- [WHAT TO DO]:
A verbatim copy of the entries is the required answer.

- [Records from a collection]:

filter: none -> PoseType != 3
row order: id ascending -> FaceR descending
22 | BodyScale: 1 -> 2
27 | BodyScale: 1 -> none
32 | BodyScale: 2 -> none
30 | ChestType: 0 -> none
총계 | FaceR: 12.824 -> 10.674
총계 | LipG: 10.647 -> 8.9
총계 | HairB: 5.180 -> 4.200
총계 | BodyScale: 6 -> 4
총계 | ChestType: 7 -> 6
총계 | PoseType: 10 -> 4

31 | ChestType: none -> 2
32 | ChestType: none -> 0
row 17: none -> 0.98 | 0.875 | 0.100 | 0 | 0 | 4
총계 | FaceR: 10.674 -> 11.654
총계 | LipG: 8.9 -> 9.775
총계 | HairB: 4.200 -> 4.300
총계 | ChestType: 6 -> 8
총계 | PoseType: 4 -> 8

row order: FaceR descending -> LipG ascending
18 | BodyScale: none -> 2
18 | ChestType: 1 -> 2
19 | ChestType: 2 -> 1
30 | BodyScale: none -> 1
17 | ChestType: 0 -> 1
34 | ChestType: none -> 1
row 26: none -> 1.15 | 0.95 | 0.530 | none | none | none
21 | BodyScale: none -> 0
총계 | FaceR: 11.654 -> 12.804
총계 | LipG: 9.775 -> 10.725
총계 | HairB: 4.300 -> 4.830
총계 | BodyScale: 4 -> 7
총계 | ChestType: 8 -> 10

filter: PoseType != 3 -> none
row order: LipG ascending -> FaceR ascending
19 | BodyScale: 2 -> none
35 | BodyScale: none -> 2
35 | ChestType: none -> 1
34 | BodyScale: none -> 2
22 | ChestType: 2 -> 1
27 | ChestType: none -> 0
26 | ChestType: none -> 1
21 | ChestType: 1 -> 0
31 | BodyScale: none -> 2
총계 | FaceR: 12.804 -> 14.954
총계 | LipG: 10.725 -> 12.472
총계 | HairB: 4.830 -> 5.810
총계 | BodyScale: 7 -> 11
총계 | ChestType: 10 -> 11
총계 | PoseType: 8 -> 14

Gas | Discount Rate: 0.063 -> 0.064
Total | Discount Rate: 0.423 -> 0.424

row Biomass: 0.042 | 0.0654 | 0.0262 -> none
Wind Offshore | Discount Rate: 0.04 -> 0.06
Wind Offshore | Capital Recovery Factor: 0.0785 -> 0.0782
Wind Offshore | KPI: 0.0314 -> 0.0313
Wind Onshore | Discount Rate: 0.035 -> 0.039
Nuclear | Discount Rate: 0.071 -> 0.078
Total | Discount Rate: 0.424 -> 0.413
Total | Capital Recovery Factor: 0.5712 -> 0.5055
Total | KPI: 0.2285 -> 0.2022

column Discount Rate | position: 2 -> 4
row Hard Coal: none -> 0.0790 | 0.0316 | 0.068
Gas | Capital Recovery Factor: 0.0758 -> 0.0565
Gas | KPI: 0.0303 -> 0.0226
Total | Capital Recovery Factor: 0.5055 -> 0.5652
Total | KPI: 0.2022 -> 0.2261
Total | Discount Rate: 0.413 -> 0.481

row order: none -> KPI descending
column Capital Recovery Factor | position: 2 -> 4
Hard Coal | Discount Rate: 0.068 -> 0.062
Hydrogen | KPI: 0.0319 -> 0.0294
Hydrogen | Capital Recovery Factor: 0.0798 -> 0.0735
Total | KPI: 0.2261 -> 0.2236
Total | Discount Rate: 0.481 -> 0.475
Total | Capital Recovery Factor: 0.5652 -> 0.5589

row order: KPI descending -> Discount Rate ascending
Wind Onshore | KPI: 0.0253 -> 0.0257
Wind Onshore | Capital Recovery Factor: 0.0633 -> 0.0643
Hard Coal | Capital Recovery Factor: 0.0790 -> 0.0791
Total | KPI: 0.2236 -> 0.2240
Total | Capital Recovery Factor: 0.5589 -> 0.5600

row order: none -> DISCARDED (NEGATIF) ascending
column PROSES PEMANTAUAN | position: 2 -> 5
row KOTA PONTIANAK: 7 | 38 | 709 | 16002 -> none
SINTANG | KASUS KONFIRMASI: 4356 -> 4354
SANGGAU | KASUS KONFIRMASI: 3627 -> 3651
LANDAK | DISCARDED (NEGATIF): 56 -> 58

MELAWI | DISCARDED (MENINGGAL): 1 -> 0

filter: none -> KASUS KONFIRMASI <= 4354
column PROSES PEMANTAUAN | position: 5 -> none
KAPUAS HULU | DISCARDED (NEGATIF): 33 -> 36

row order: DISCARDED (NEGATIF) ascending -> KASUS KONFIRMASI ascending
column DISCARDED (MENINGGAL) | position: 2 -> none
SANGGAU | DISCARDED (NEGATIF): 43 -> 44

- [REPLY TO THE TASK]:
filter: none -> PoseType != 3
row order: id ascending -> FaceR descending
22 | BodyScale: 1 -> 2
27 | BodyScale: 1 -> none
32 | BodyScale: 2 -> none
30 | ChestType: 0 -> none
총계 | FaceR: 12.824 -> 10.674
총계 | LipG: 10.647 -> 8.9
총계 | HairB: 5.180 -> 4.200
총계 | BodyScale: 6 -> 4
총계 | ChestType: 7 -> 6
총계 | PoseType: 10 -> 4

31 | ChestType: none -> 2
32 | ChestType: none -> 0
row 17: none -> 0.98 | 0.875 | 0.100 | 0 | 0 | 4
총계 | FaceR: 10.674 -> 11.654
총계 | LipG: 8.9 -> 9.775
총계 | HairB: 4.200 -> 4.300
총계 | ChestType: 6 -> 8
총계 | PoseType: 4 -> 8

row order: FaceR descending -> LipG ascending
18 | BodyScale: none -> 2
18 | ChestType: 1 -> 2
19 | ChestType: 2 -> 1
30 | BodyScale: none -> 1
17 | ChestType: 0 -> 1
34 | ChestType: none -> 1
row 26: none -> 1.15 | 0.95 | 0.530 | none | none | none
21 | BodyScale: none -> 0
총계 | FaceR: 11.654 -> 12.804
총계 | LipG: 9.775 -> 10.725
총계 | HairB: 4.300 -> 4.830
총계 | BodyScale: 4 -> 7
총계 | ChestType: 8 -> 10

filter: PoseType != 3 -> none
row order: LipG ascending -> FaceR ascending
19 | BodyScale: 2 -> none
35 | BodyScale: none -> 2
35 | ChestType: none -> 1
34 | BodyScale: none -> 2
22 | ChestType: 2 -> 1
27 | ChestType: none -> 0
26 | ChestType: none -> 1
21 | ChestType: 1 -> 0
31 | BodyScale: none -> 2
총계 | FaceR: 12.804 -> 14.954
총계 | LipG: 10.725 -> 12.472
총계 | HairB: 4.830 -> 5.810
총계 | BodyScale: 7 -> 11
총계 | ChestType: 10 -> 11
총계 | PoseType: 8 -> 14

Gas | Discount Rate: 0.063 -> 0.064
Total | Discount Rate: 0.423 -> 0.424

row Biomass: 0.042 | 0.0654 | 0.0262 -> none
Wind Offshore | Discount Rate: 0.04 -> 0.06
Wind Offshore | Capital Recovery Factor: 0.0785 -> 0.0782
Wind Offshore | KPI: 0.0314 -> 0.0313
Wind Onshore | Discount Rate: 0.035 -> 0.039
Nuclear | Discount Rate: 0.071 -> 0.078
Total | Discount Rate: 0.424 -> 0.413
Total | Capital Recovery Factor: 0.5712 -> 0.5055
Total | KPI: 0.2285 -> 0.2022

column Discount Rate | position: 2 -> 4
row Hard Coal: none -> 0.0790 | 0.0316 | 0.068
Gas | Capital Recovery Factor: 0.0758 -> 0.0565
Gas | KPI: 0.0303 -> 0.0226
Total | Capital Recovery Factor: 0.5055 -> 0.5652
Total | KPI: 0.2022 -> 0.2261
Total | Discount Rate: 0.413 -> 0.481

row order: none -> KPI descending
column Capital Recovery Factor | position: 2 -> 4
Hard Coal | Discount Rate: 0.068 -> 0.062
Hydrogen | KPI: 0.0319 -> 0.0294
Hydrogen | Capital Recovery Factor: 0.0798 -> 0.0735
Total | KPI: 0.2261 -> 0.2236
Total | Discount Rate: 0.481 -> 0.475
Total | Capital Recovery Factor: 0.5652 -> 0.5589

row order: KPI descending -> Discount Rate ascending
Wind Onshore | KPI: 0.0253 -> 0.0257
Wind Onshore | Capital Recovery Factor: 0.0633 -> 0.0643
Hard Coal | Capital Recovery Factor: 0.0790 -> 0.0791
Total | KPI: 0.2236 -> 0.2240
Total | Capital Recovery Factor: 0.5589 -> 0.5600

row order: none -> DISCARDED (NEGATIF) ascending
column PROSES PEMANTAUAN | position: 2 -> 5
row KOTA PONTIANAK: 7 | 38 | 709 | 16002 -> none
SINTANG | KASUS KONFIRMASI: 4356 -> 4354
SANGGAU | KASUS KONFIRMASI: 3627 -> 3651
LANDAK | DISCARDED (NEGATIF): 56 -> 58

MELAWI | DISCARDED (MENINGGAL): 1 -> 0

filter: none -> KASUS KONFIRMASI <= 4354
column PROSES PEMANTAUAN | position: 5 -> none
KAPUAS HULU | DISCARDED (NEGATIF): 33 -> 36

row order: DISCARDED (NEGATIF) ascending -> KASUS KONFIRMASI ascending
column DISCARDED (MENINGGAL) | position: 2 -> none
SANGGAU | DISCARDED (NEGATIF): 43 -> 44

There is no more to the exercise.